All molecules display alternative conformations which show up in probabilities proportional to their Boltzmann weight. So, if we know the interactions between the atoms of a molecule (and its environment if it is in a solvent), we can calculate with relative ease, roughly how many of each conformer will appear in any given environment. However, interesting properties are usually dynamical, i.e., one might be interested in which conformer is accessible from a given one within a predetermined time range. This approach requires knowledge of the kinetics of the process and is a much harder problem to solve.
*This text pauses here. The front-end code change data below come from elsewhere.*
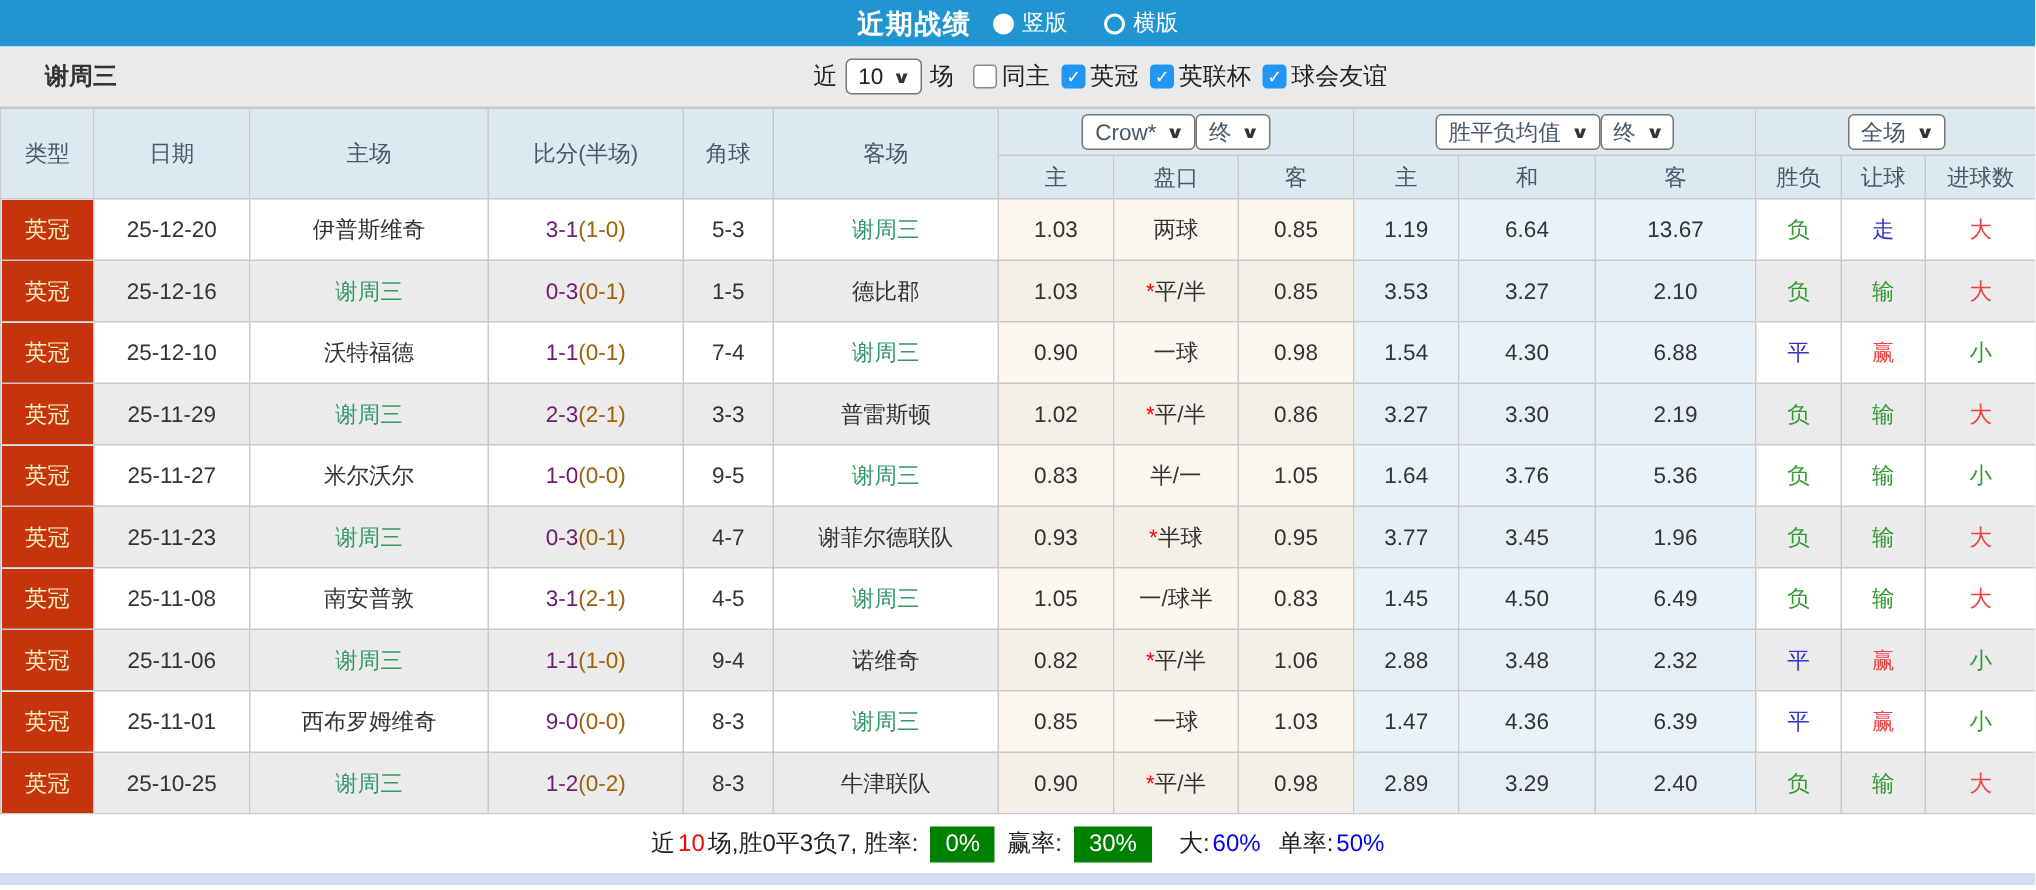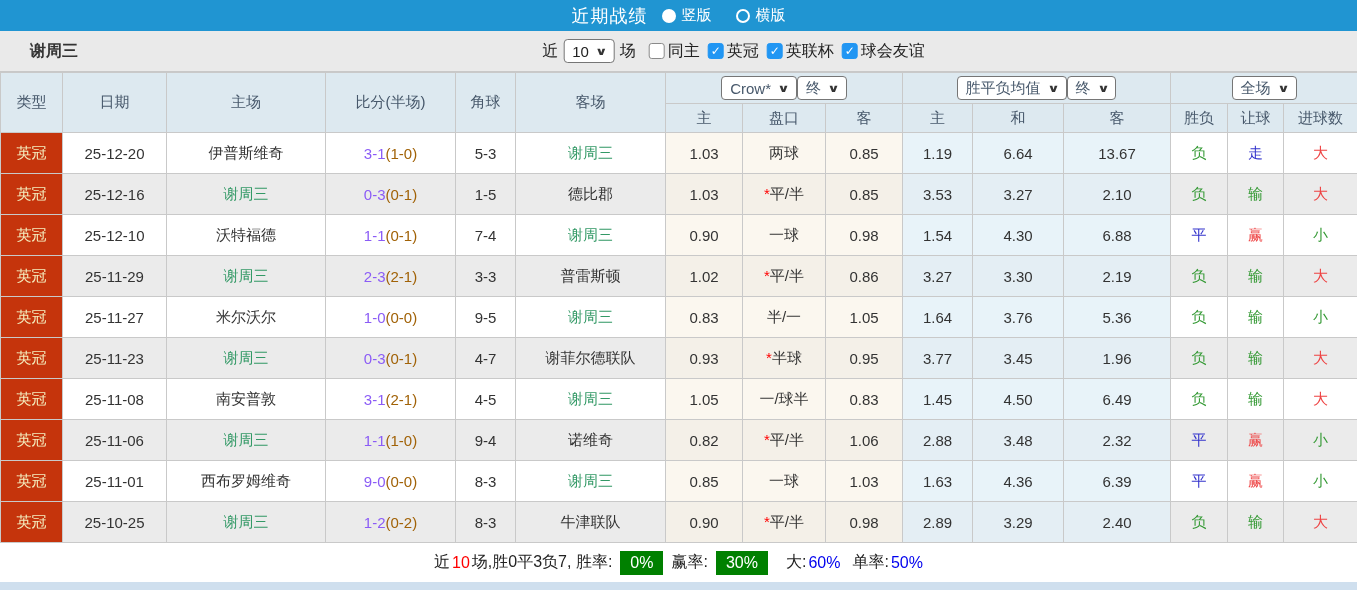"近期战绩" .topbar .title { font-weight: normal -> bold }
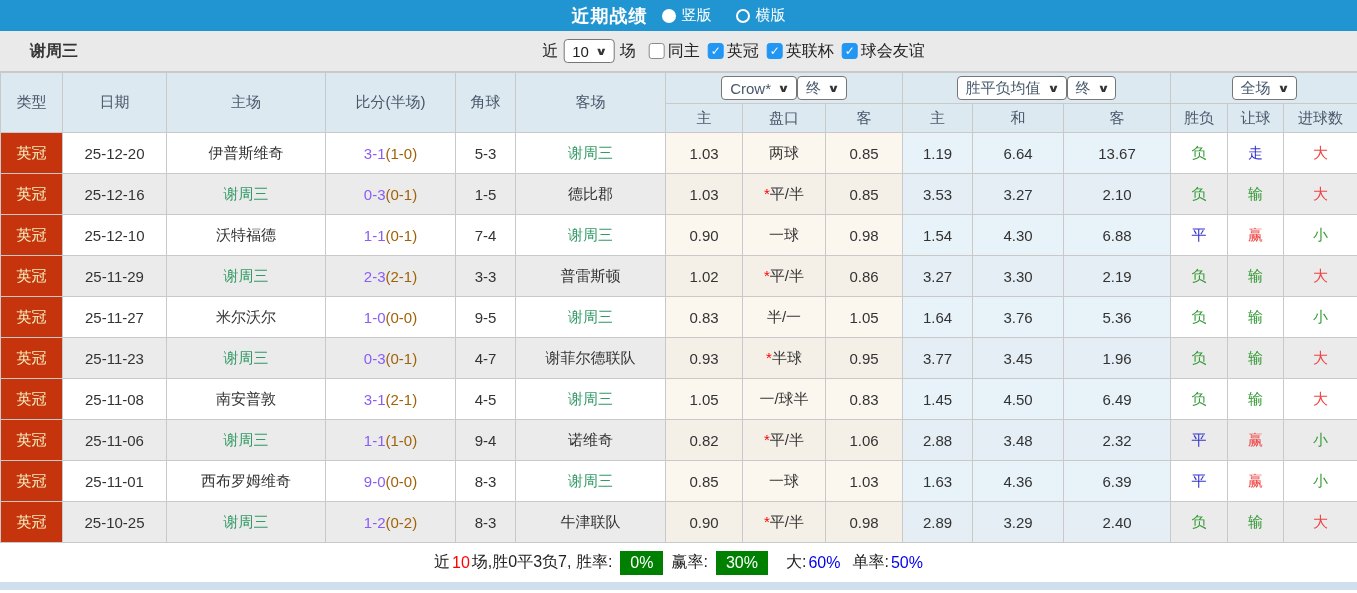"3-1" .score-red { color: #8b5cf6 -> #701a75 }
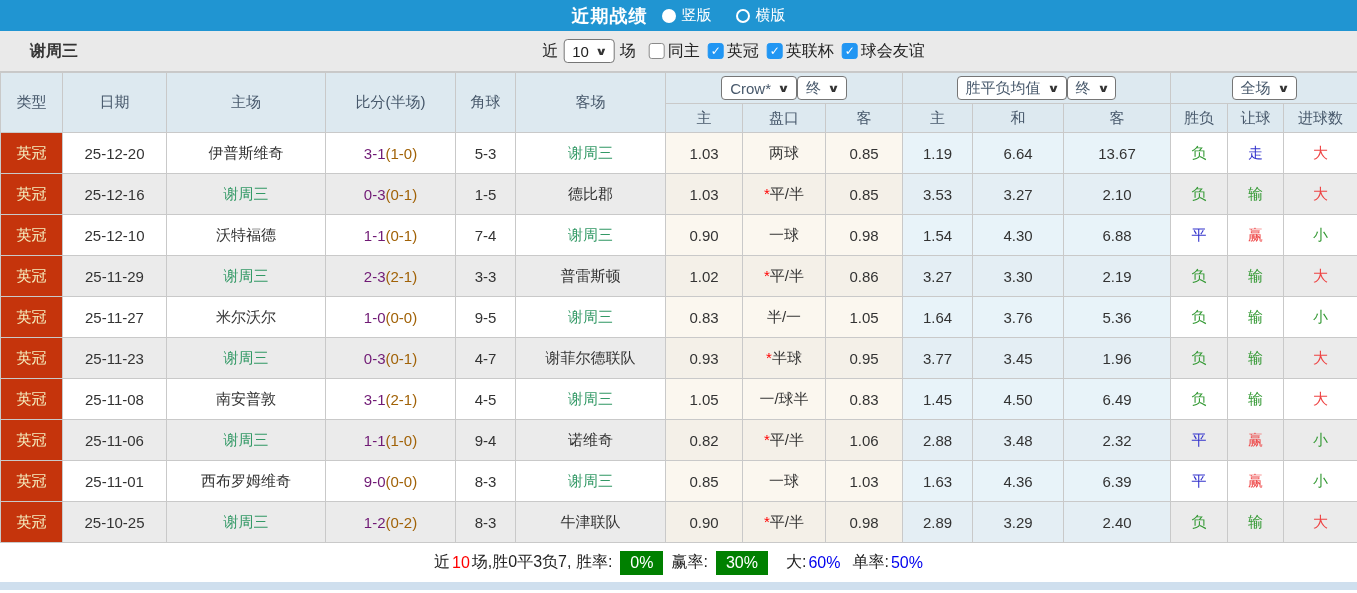"1.63" span { text: 1.63 -> 1.47 }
In this project, we will approach this problem with a simple system. We will use polyethylene (PE), a chain of CH2 units repeating over and over again. It is known that each of the dihedral (also called torsional) angles along the backbone is in one of three conformers, trans (planar), gauche+ or gauche- (120 degrees rotated into and out of the plane, respectively). Let’s label these t, g+ and g-. We ask the question, given a chain of conformation can we classify what the conformation of a selected position along this chain will be within a selected time frame, e.g., given a polymer is in the …ttg-tt… conformer at time 10300 fs, what will the conformation be at time 11000 fs? (see figure at the bottom for the trajectory of the central dihedral angle; from Baysal et al, J. Chem. Soc. Faraday Trans., 1995).
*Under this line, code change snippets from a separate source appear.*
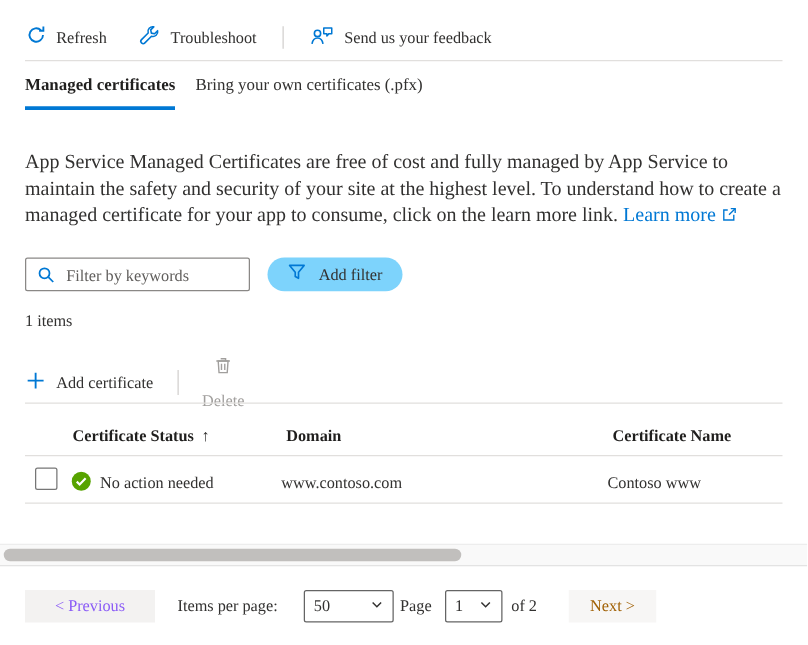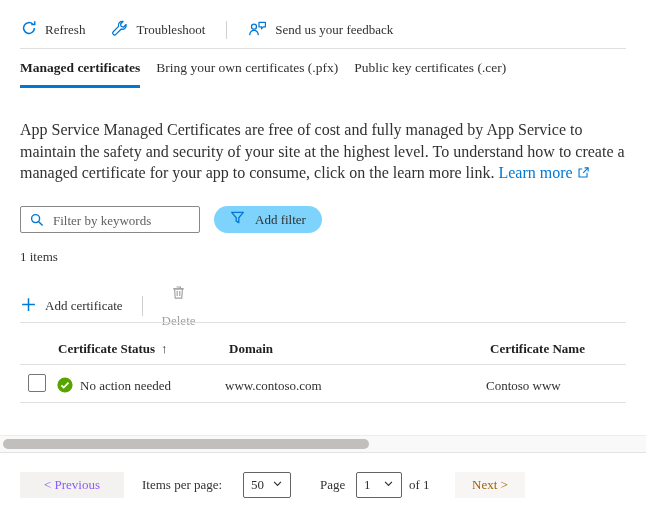"Public key certificates (.cer)" div.tab { html: <div>Public key certificates (.cer)</div> -> none }
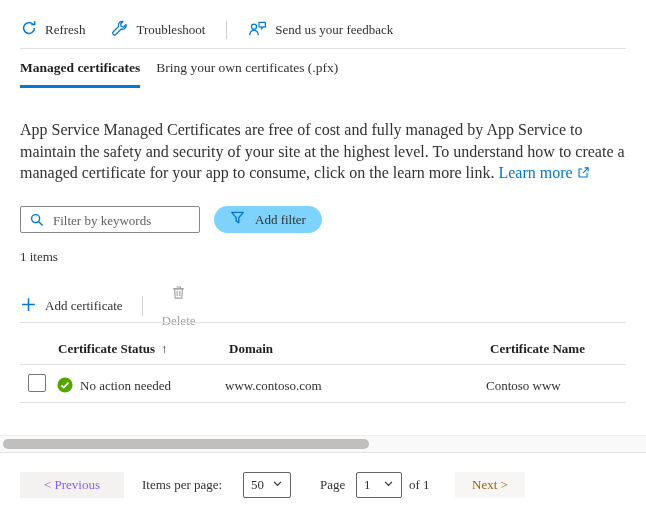"50" .pg-sel-50 { width: 48px -> 72px }
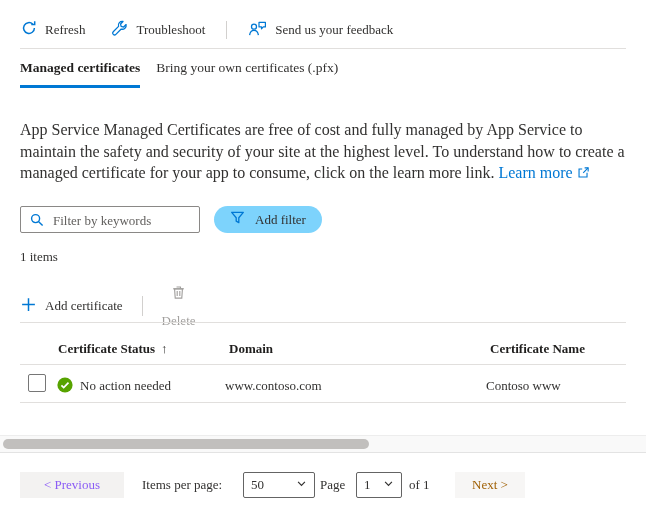"of 1" div.pg-el { text: 1 -> 2 }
We will attack this problem using machine learning. We will generate a large set of plausible conformations of PE using classical molecular dynamics (MD) simulations, and we will learn from the many geometrical features of these conformers. Our first approach will be to use simple classification models. We will then increase the level of complexity of the models as we better understand the problem and its possible solutions.The findings will have direct applications in protein conformation, dynamics and function.
In this project, you will learn to run MD simulations on open-source software, and you will write your own analysis codes in Tcl and Python. The project will also require you to work with large amounts of data, consisting mainly of the coordinates of the systems.